[OpenID] The HTTPS in the OpenID (Re: Bug in OpenID RP implementations)

Martin Atkins mart at degeneration.co.uk
Fri Jan 2 21:41:30 UTC 2009


Martin Paljak wrote:
> 
> On 02.01.2009, at 3:49, Martin Atkins wrote:
>>>
>> Two URLs that differ only in that the scheme is https vs. http  
>> *must* be
>> considered to be different, otherwise any security benefits offered by
>> using https are rendered ineffective. (You could just compromise the
>> non-SSL version, ignoring the SSL version.)
> 
> I've never quite understood the security or inherent "trust" of the  
> current PKI/HTTPS scheme. I know that most of the talk here is about  
> average users and actual risks have been small in 2008 and are  
> hopefully going to be small in 2009 as well, but the comforting signal  
> of "no-no, everything is just fine, nothing to see here, no reason to  
> worry, just pay more for EV certs and everything is magically going to  
> be just fine" from the CA industry and some folks, remind me the  
> (sorry for the comparison ... ) credit industry, which long tried to  
> and suggested to fix the now "apparently fundamental problems in the  
> financial system" with just more loan money. We all know what  
> eventually happened...
> 
[snip]

Note that was very careful in my phrasing to say "...any security 
benefits offered". I think we're all agreed that SSL is not a panacea, 
but any benefits it *does* offer (and I hope we can agree that it is 
better than cleartext HTTP, despite not being perfect) are rendered moot 
if we consider two URLs that differ only in scheme to be equivalent.

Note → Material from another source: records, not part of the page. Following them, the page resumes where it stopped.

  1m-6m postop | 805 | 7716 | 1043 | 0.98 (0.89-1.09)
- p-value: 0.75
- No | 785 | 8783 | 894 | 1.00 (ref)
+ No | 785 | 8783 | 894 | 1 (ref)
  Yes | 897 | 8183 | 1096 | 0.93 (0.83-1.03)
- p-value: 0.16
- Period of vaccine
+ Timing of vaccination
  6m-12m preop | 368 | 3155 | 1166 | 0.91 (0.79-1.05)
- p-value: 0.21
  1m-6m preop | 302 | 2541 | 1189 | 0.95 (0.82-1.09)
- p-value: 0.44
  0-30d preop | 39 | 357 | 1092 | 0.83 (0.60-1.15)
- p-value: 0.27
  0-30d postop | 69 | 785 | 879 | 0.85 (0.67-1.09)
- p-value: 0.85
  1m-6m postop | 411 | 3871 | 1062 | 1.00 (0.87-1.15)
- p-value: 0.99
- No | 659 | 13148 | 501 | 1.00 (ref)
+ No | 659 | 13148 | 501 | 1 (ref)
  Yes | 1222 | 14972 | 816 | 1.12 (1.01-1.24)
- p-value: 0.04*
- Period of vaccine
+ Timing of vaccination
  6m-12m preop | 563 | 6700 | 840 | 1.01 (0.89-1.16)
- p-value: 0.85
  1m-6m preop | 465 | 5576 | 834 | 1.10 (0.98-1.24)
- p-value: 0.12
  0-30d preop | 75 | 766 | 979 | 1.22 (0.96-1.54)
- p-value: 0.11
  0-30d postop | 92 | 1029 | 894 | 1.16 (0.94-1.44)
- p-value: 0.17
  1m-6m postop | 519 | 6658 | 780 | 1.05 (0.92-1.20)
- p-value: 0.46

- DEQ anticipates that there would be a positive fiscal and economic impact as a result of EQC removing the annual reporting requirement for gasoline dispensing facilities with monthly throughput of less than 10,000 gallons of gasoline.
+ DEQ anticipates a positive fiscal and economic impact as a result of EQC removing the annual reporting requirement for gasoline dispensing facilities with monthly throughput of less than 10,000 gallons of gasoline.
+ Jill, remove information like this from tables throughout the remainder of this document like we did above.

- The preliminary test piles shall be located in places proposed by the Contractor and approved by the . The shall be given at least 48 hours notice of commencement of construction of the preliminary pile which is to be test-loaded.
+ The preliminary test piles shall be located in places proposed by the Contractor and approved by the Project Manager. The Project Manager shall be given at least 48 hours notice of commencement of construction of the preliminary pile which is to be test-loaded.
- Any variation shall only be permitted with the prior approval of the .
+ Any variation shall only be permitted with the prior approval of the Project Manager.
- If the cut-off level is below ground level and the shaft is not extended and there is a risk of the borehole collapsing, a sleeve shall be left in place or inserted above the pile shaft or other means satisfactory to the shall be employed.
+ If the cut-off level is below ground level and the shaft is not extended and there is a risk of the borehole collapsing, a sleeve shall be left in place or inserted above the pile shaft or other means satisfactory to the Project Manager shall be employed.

Providers that have been around for a while, like MyOpenID, 
unfortunately had to live through OpenID's bootstrapping period while 
library quality was low, SSL client support at relying parties was 
unreliable, and so non-SSL identifiers had to be available. They now 
find themselves in the unfortunate position of being unable to migrate 
to SSL. However, new providers (and new identifiers issued by existing 
providers) can now use SSL and only SSL, and make the HTTP identifers 
simply redirect to HTTPS, which avoids the usability hurdle of making 
users type https: while preserving the benefits of using SSL.